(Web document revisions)
BEGIN
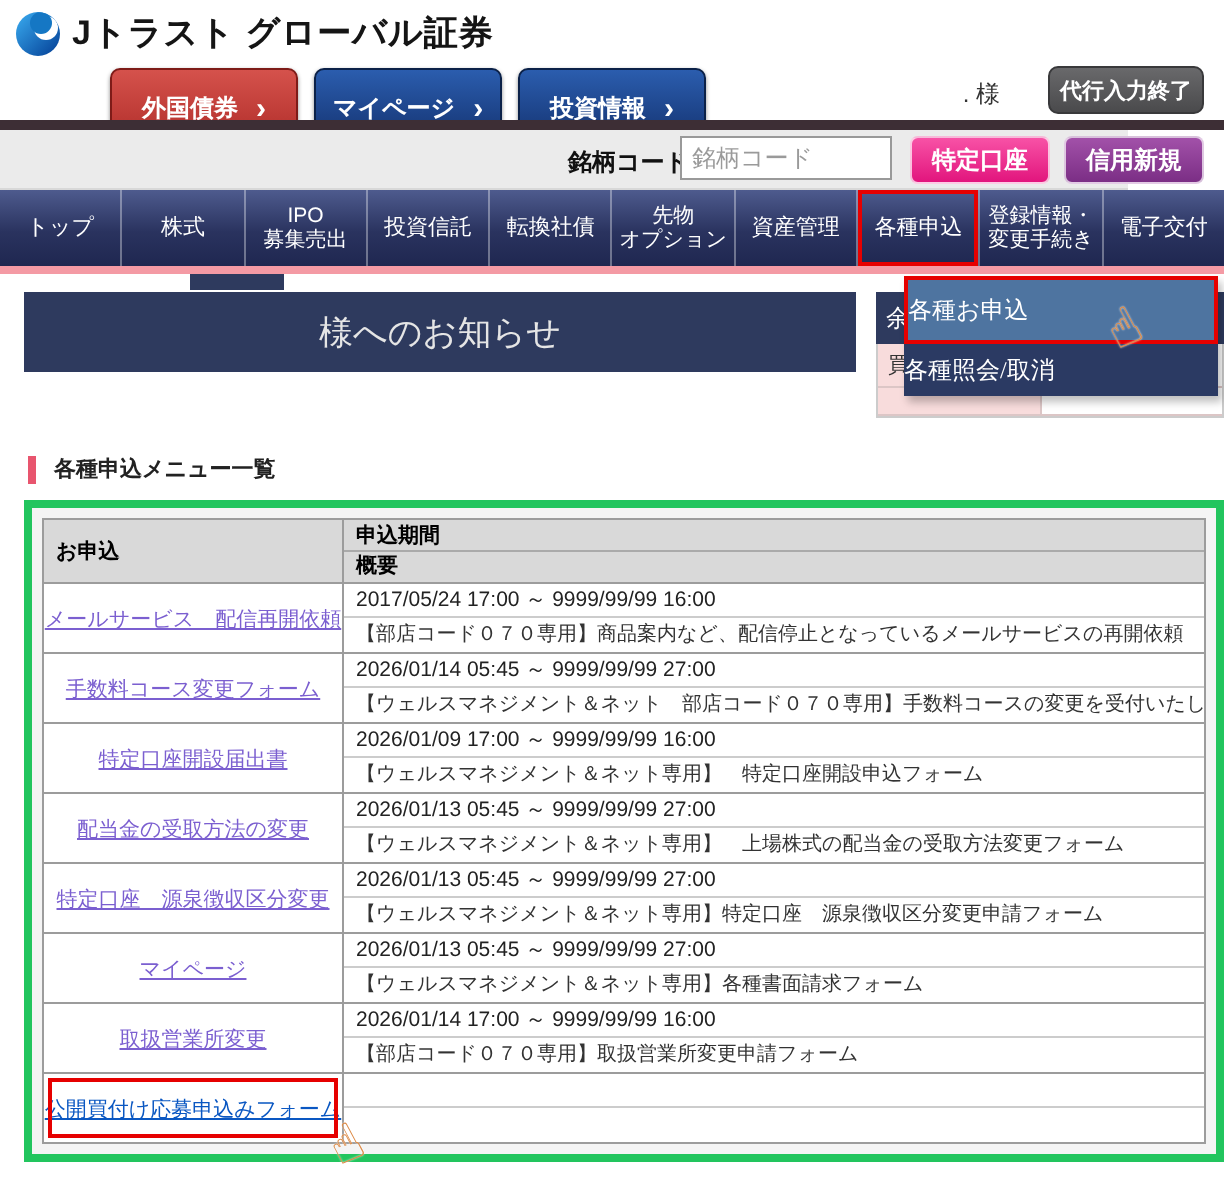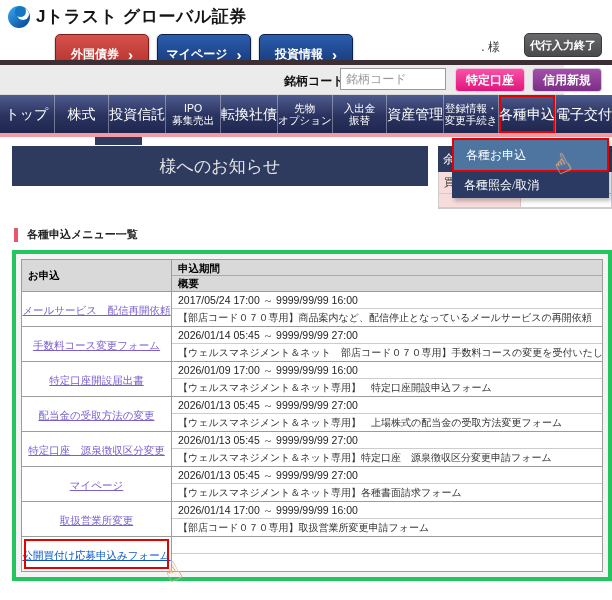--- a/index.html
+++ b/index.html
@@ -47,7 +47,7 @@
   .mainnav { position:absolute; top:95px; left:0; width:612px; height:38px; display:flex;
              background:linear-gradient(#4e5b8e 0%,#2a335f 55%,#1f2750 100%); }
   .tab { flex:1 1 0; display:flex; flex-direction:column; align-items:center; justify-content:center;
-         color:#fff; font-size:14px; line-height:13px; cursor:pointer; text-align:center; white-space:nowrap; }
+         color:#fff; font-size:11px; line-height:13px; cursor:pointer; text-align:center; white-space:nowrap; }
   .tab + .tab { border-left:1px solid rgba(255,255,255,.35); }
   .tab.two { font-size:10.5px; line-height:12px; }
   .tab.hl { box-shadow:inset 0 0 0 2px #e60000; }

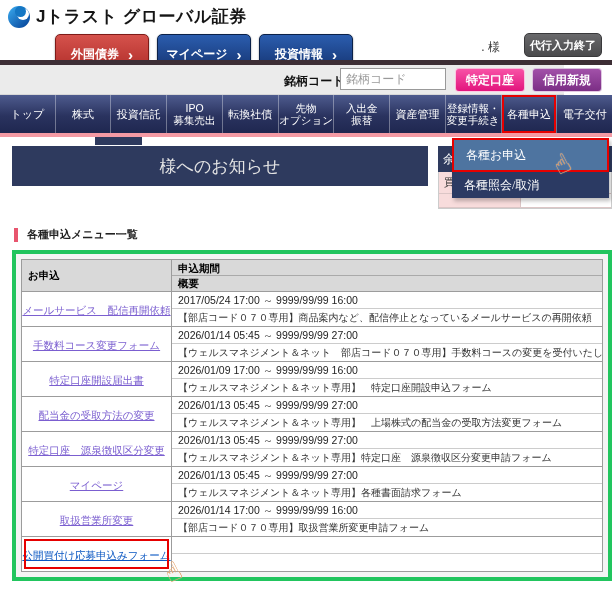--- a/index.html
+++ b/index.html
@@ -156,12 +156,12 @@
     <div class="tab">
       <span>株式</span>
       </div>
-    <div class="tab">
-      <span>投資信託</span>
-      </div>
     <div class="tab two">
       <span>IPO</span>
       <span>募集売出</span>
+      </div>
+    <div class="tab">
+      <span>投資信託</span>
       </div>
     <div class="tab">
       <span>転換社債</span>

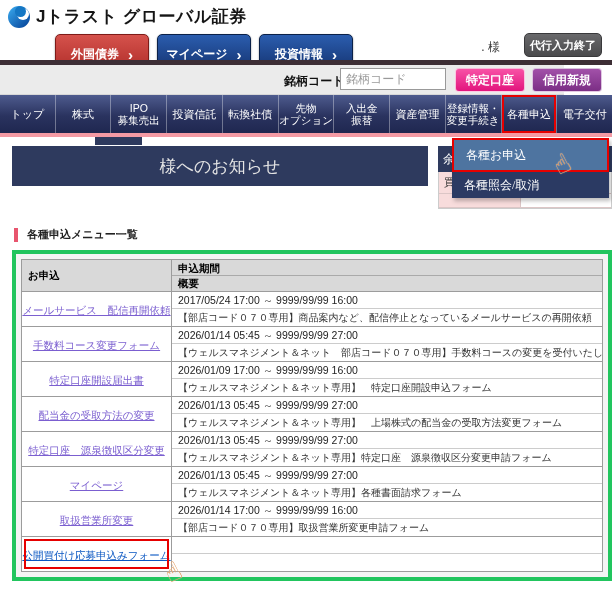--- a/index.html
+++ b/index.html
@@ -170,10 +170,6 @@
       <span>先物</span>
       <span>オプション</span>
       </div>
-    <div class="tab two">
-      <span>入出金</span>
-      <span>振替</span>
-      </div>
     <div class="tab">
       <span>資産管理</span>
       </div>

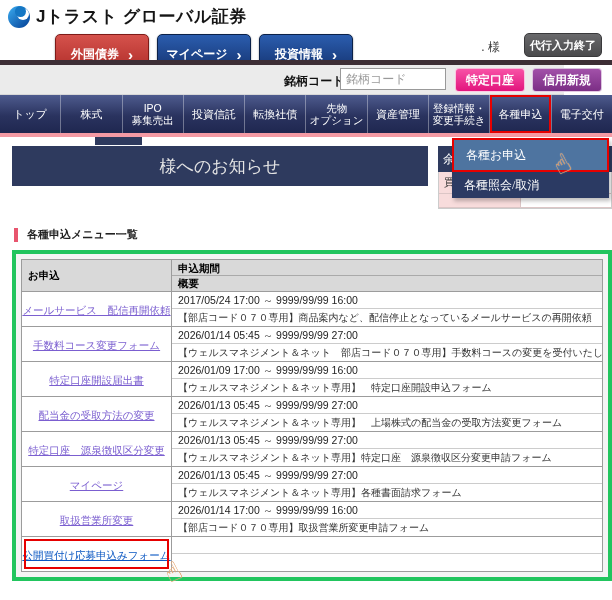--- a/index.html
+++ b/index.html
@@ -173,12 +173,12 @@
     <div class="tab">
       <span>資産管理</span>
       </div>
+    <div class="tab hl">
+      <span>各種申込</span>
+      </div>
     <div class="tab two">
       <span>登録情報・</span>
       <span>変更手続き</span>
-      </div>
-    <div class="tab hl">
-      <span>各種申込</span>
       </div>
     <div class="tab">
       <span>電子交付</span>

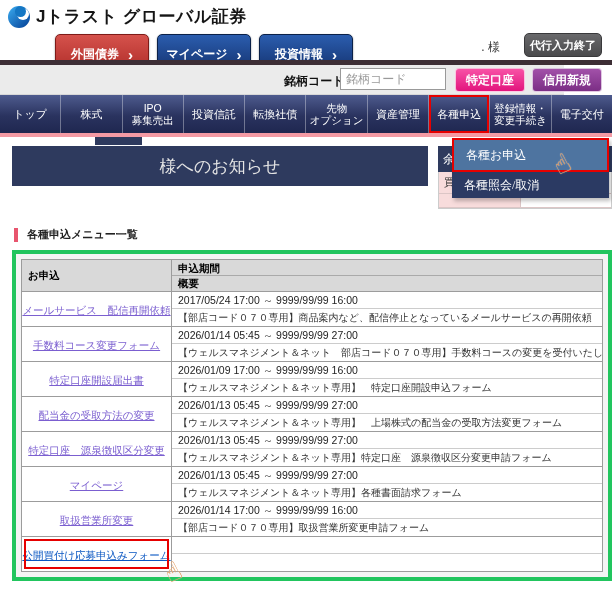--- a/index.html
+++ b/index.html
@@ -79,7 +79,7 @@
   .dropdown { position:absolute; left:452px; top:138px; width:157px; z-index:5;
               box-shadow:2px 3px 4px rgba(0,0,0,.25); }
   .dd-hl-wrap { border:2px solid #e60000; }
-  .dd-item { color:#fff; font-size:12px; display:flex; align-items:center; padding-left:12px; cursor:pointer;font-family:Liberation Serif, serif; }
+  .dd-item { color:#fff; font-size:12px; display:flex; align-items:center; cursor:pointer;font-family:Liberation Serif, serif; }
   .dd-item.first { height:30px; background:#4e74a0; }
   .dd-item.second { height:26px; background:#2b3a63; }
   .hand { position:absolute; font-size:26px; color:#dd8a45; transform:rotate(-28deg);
END
▸ **TASK PROMPT**
Only the pictures are to be left out; write out all the other data exactly.

▸ **ANSWER SPACE**
--- a/index.html
+++ b/index.html
@@ -47,7 +47,7 @@
   .mainnav { position:absolute; top:95px; left:0; width:612px; height:38px; display:flex;
              background:linear-gradient(#4e5b8e 0%,#2a335f 55%,#1f2750 100%); }
   .tab { flex:1 1 0; display:flex; flex-direction:column; align-items:center; justify-content:center;
-         color:#fff; font-size:14px; line-height:13px; cursor:pointer; text-align:center; white-space:nowrap; }
+         color:#fff; font-size:11px; line-height:13px; cursor:pointer; text-align:center; white-space:nowrap; }
   .tab + .tab { border-left:1px solid rgba(255,255,255,.35); }
   .tab.two { font-size:10.5px; line-height:12px; }
   .tab.hl { box-shadow:inset 0 0 0 2px #e60000; }

--- a/index.html
+++ b/index.html
@@ -156,12 +156,12 @@
     <div class="tab">
       <span>株式</span>
       </div>
-    <div class="tab">
-      <span>投資信託</span>
-      </div>
     <div class="tab two">
       <span>IPO</span>
       <span>募集売出</span>
+      </div>
+    <div class="tab">
+      <span>投資信託</span>
       </div>
     <div class="tab">
       <span>転換社債</span>

--- a/index.html
+++ b/index.html
@@ -170,10 +170,6 @@
       <span>先物</span>
       <span>オプション</span>
       </div>
-    <div class="tab two">
-      <span>入出金</span>
-      <span>振替</span>
-      </div>
     <div class="tab">
       <span>資産管理</span>
       </div>

--- a/index.html
+++ b/index.html
@@ -173,12 +173,12 @@
     <div class="tab">
       <span>資産管理</span>
       </div>
+    <div class="tab hl">
+      <span>各種申込</span>
+      </div>
     <div class="tab two">
       <span>登録情報・</span>
       <span>変更手続き</span>
-      </div>
-    <div class="tab hl">
-      <span>各種申込</span>
       </div>
     <div class="tab">
       <span>電子交付</span>

--- a/index.html
+++ b/index.html
@@ -79,7 +79,7 @@
   .dropdown { position:absolute; left:452px; top:138px; width:157px; z-index:5;
               box-shadow:2px 3px 4px rgba(0,0,0,.25); }
   .dd-hl-wrap { border:2px solid #e60000; }
-  .dd-item { color:#fff; font-size:12px; display:flex; align-items:center; padding-left:12px; cursor:pointer;font-family:Liberation Serif, serif; }
+  .dd-item { color:#fff; font-size:12px; display:flex; align-items:center; cursor:pointer;font-family:Liberation Serif, serif; }
   .dd-item.first { height:30px; background:#4e74a0; }
   .dd-item.second { height:26px; background:#2b3a63; }
   .hand { position:absolute; font-size:26px; color:#dd8a45; transform:rotate(-28deg);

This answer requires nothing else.